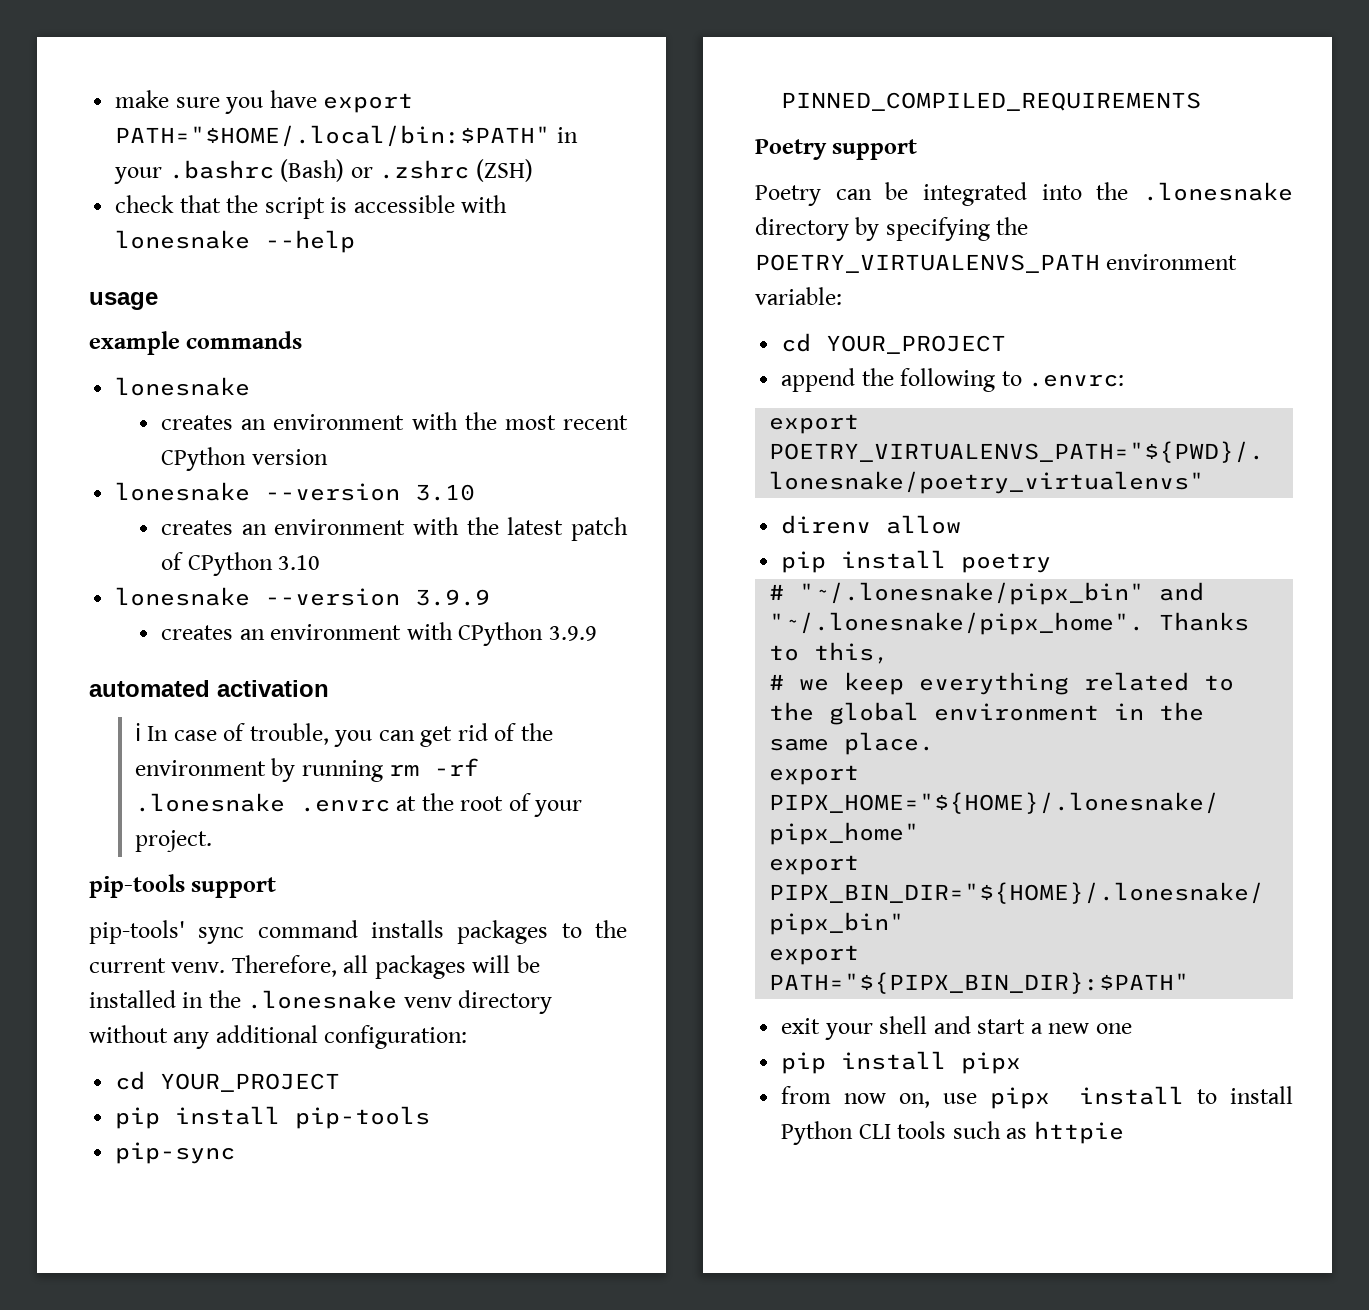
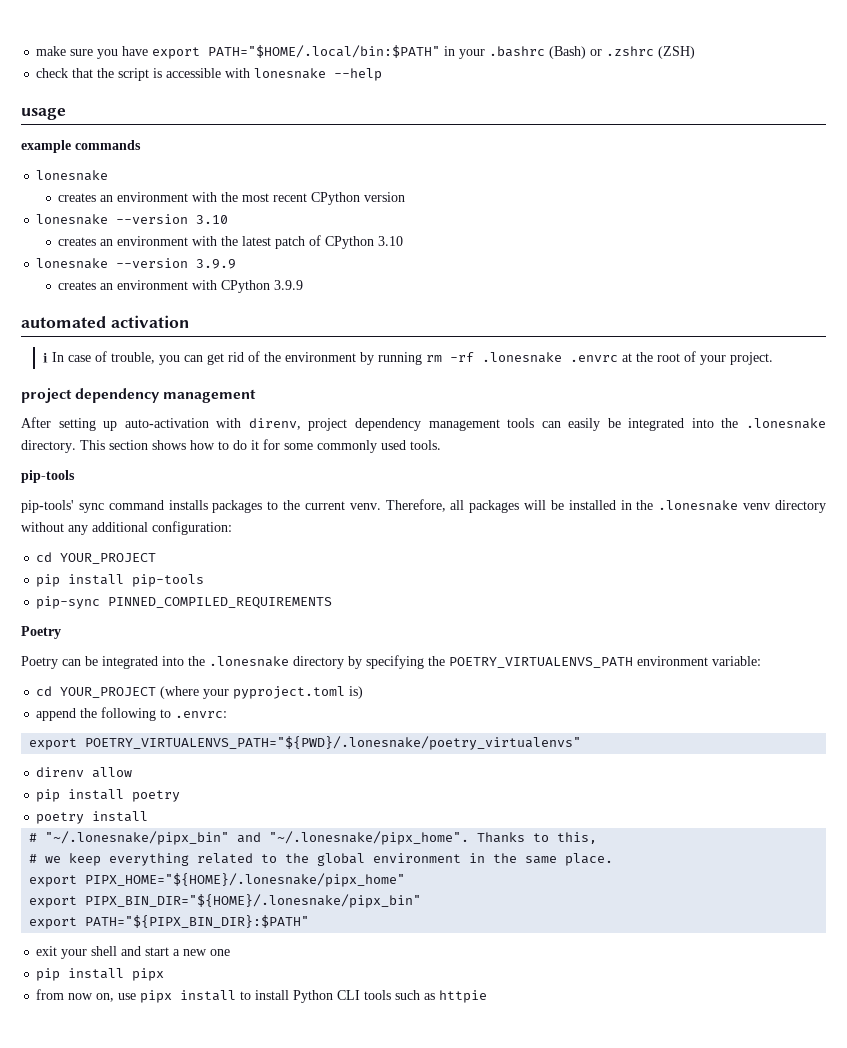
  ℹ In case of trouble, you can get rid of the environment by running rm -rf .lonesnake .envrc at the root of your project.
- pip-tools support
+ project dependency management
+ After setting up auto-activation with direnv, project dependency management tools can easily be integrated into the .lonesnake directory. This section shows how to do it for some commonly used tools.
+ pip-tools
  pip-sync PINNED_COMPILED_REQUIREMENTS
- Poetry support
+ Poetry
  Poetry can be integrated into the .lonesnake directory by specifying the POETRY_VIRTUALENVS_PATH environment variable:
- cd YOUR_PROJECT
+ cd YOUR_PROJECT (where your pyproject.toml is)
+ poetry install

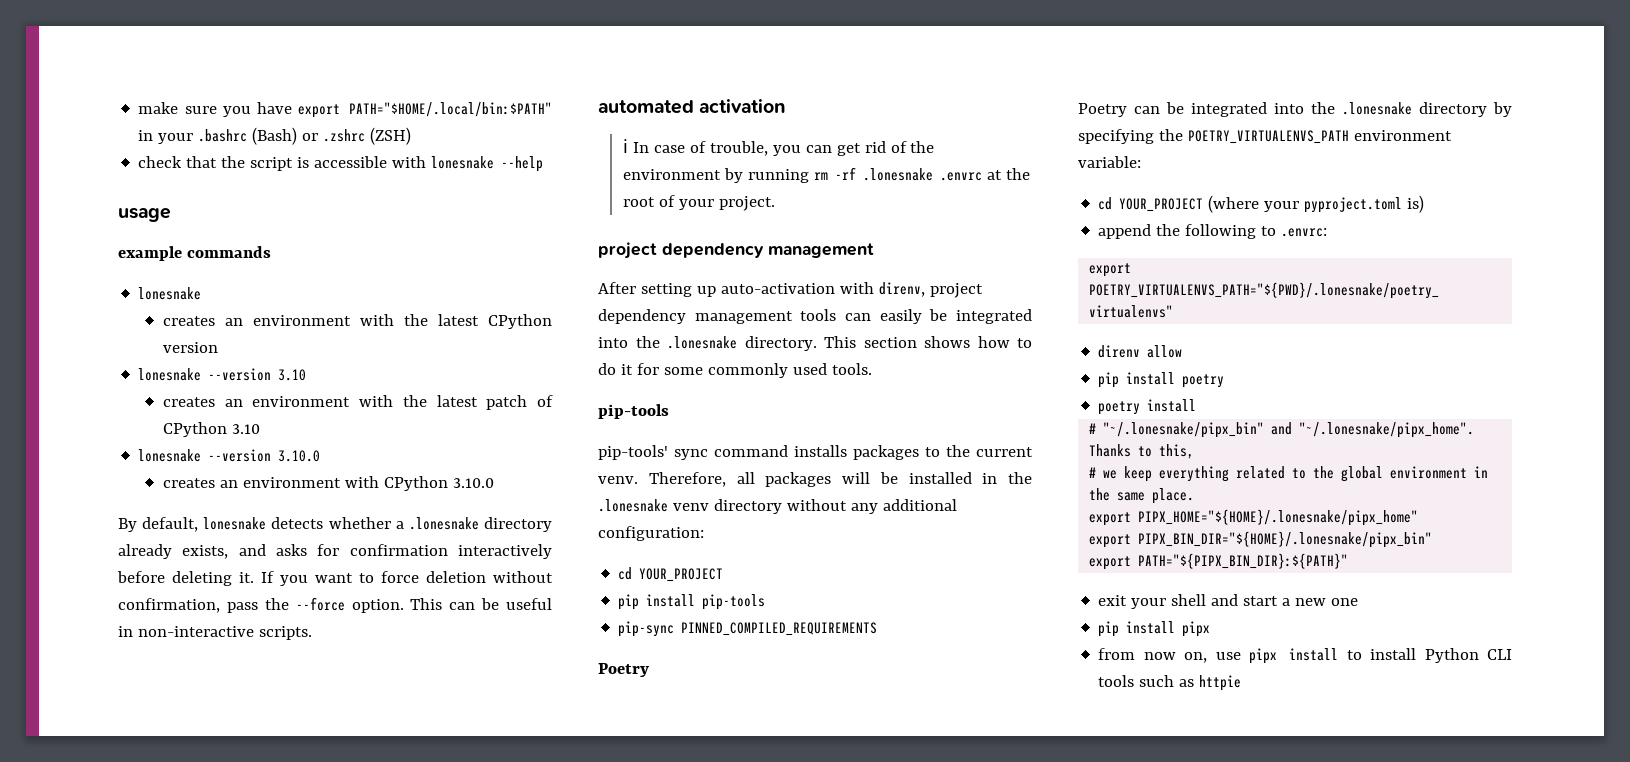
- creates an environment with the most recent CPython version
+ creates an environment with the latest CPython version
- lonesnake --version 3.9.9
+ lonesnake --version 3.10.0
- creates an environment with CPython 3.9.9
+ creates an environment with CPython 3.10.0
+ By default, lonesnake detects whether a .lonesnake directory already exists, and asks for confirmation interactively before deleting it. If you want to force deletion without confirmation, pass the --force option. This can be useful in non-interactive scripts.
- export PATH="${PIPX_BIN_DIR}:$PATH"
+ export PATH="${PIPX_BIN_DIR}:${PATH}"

---

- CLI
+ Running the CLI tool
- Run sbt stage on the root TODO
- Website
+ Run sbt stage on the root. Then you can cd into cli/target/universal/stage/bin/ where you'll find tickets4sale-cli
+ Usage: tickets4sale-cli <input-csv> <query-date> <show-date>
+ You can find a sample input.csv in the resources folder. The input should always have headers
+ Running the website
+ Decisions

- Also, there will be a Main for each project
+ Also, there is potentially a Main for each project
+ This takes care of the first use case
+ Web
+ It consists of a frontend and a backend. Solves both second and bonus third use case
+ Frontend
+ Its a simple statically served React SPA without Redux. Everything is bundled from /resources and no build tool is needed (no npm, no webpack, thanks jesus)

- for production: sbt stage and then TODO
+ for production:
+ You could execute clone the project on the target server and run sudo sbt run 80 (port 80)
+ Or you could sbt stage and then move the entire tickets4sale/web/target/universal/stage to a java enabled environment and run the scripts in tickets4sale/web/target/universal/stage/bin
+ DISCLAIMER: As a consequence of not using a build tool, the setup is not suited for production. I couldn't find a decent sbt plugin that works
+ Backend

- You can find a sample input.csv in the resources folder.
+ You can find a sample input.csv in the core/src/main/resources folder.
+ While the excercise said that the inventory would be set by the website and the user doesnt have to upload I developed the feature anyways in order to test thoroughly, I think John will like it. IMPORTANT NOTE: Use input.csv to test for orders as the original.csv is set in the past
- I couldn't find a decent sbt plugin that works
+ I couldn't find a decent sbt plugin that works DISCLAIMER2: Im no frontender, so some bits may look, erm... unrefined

...

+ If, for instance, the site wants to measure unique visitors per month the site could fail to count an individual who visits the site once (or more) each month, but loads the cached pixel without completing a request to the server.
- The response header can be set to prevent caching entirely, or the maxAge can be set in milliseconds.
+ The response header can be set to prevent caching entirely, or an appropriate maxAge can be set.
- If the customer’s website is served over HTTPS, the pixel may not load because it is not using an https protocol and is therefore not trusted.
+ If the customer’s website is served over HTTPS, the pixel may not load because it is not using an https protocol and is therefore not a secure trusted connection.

BRIEF: Retype, in the same exact form, the lines of the material above from the line holding "can be set." through the line holding "secure trusted connection.".

WRITTEN RESPONSE:
+ The response header can be set to prevent caching entirely, or an appropriate maxAge can be set.
- If the customer’s website is served over HTTPS, the pixel may not load because it is not using an https protocol and is therefore not trusted.
+ If the customer’s website is served over HTTPS, the pixel may not load because it is not using an https protocol and is therefore not a secure trusted connection.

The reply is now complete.